How GPU Testing Works

On GitHub hosted runners: GPU tests skip gracefully (no GPU hardware)
On self-hosted runners: GPU tests run automatically when GPU hardware is detected
On cloud instances: GPU tests run automatically when GPU hardware is available
On developer machines: GPU tests run automatically when GPU hardware is detected
Via Hot Aisle: On-demand GPU instance provisioning for comprehensive testing

Quick Setup

Option 1: Test Locally (Already Working)

cargo test --test gpu_hardware_tests  # Runs on your GPU hardware

Option 2: Set Up Cloud GPU (5 minutes)

# On any cloud GPU instance:
curl -sSL https://raw.githubusercontent.com/treadiehq/gpu-kill/main/scripts/setup-gpu-runner.sh | bash

Option 3: Self-Hosted Runner See CI_CD.md for detailed information about our testing infrastructure and how to set up self-hosted runners with GPU hardware.

Option 4: Hot Aisle Integration (Optional)

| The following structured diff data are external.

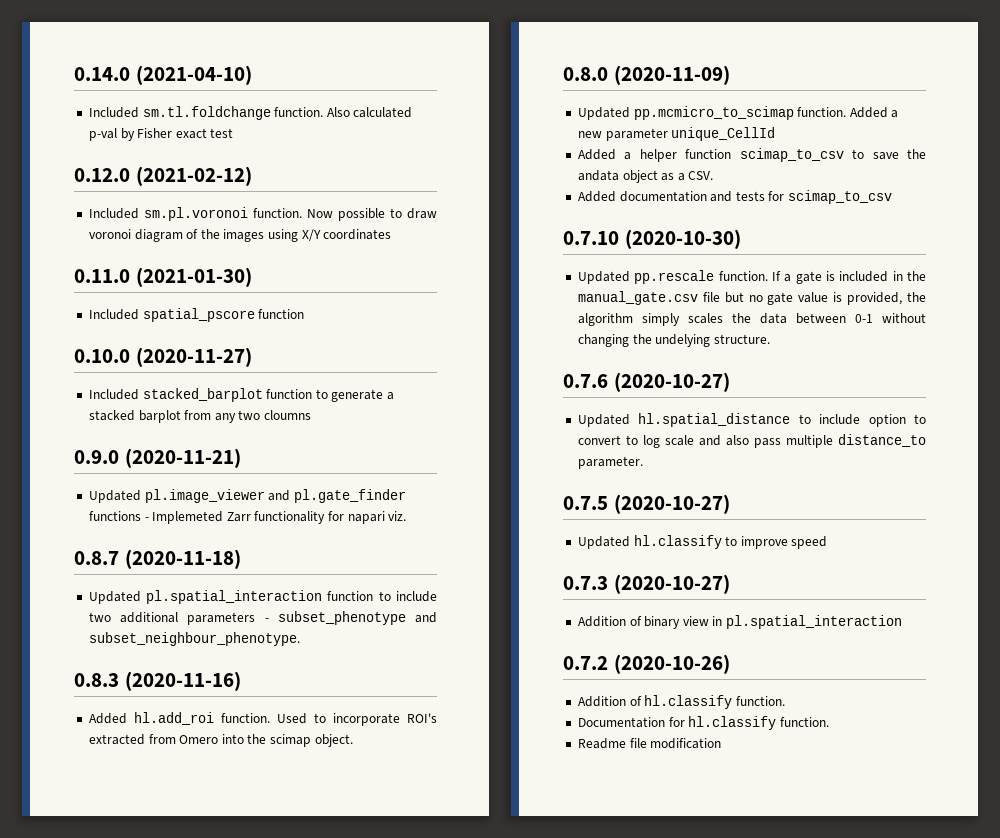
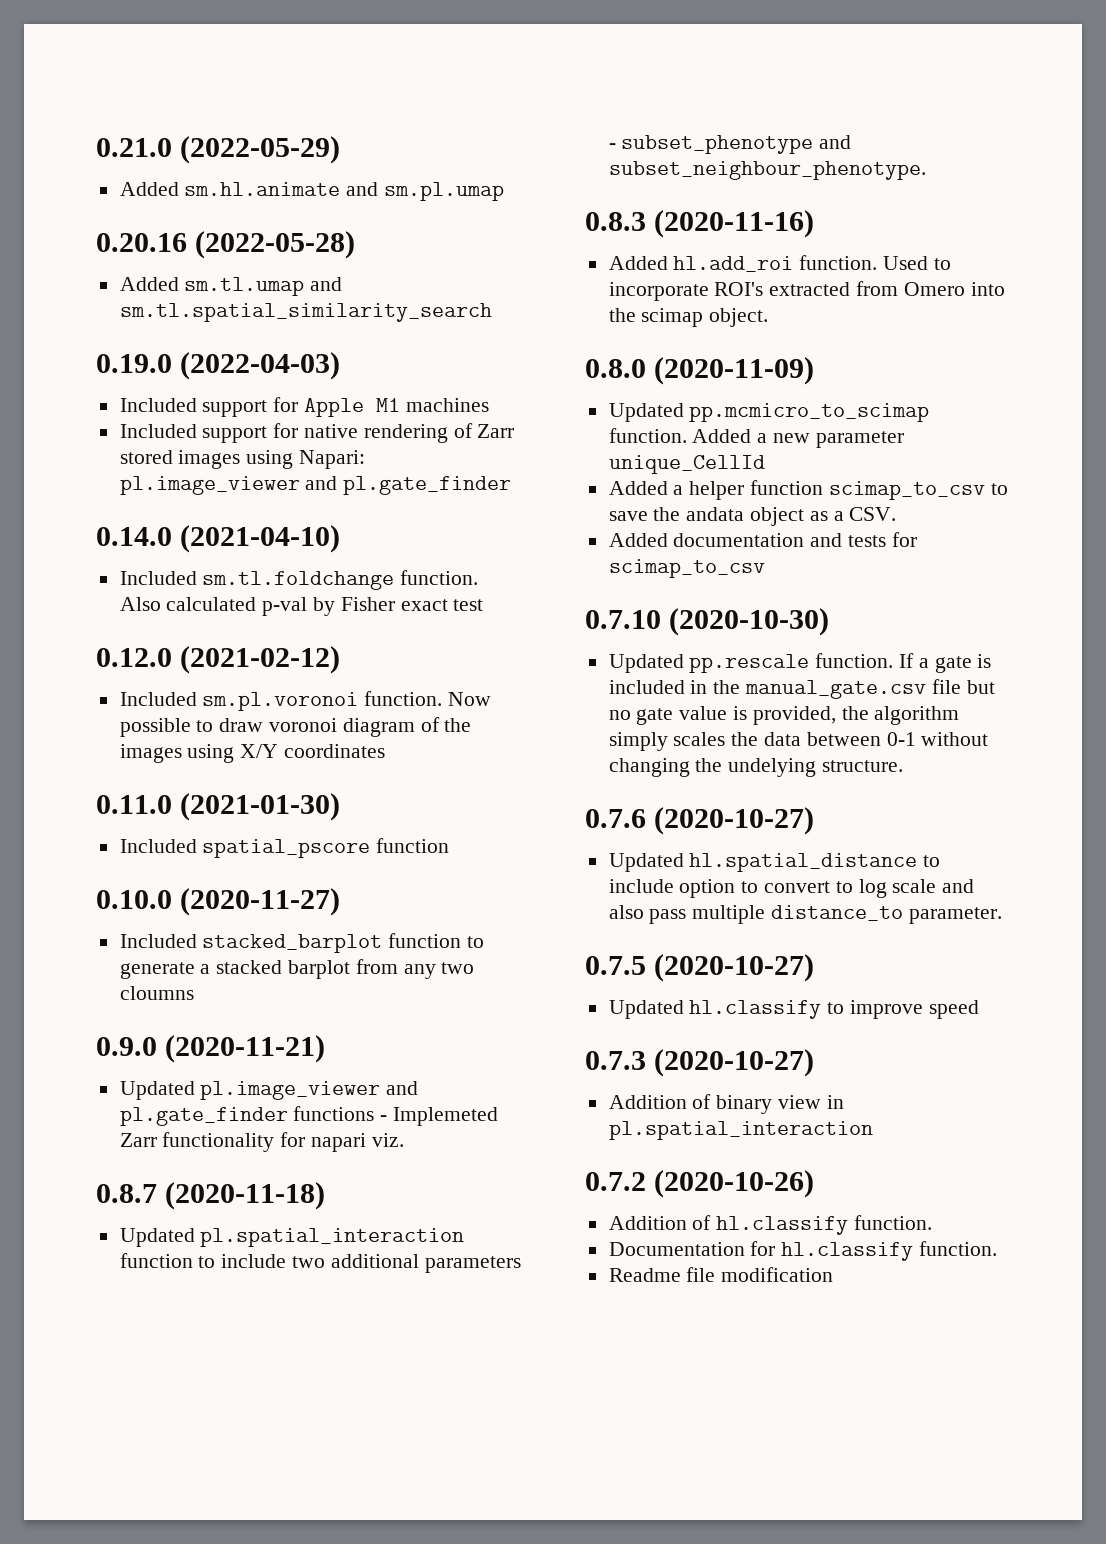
+ 0.21.0 (2022-05-29)
+ Added sm.hl.animate and sm.pl.umap
+ 0.20.16 (2022-05-28)
+ Added sm.tl.umap and sm.tl.spatial_similarity_search
+ 0.19.0 (2022-04-03)
+ Included support for Apple M1 machines
+ Included support for native rendering of Zarr stored images using Napari: pl.image_viewer and pl.gate_finder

# Build with Hot Aisle feature
cargo build --release --features hotaisle

# Integration tests run automatically (no API key required)
# For actual GPU testing:
# 1. Set up HOTAISLE_API_KEY in GitHub Secrets
# 2. Manually trigger "Hot Aisle GPU Testing" workflow
# 3. Tests run on real GPU hardware with automatic cleanup

Option 5: Cloud GPU Setup See docs/CLOUD_GPU_SETUP.md for AWS, GCP, and Azure GPU instance setup.

Documentation

DETAILED.md - Complete documentation, API reference, and advanced features
CI_CD.md - CI/CD pipeline and testing infrastructure
docs/HOTAISLE_INTEGRATION.md - Hot Aisle integration guide
docs/CLOUD_GPU_SETUP.md - Cloud GPU setup guide (AWS, GCP, Azure)

License

This project is licensed under the FSL-1.1-MIT License. See the LICENSE file for details.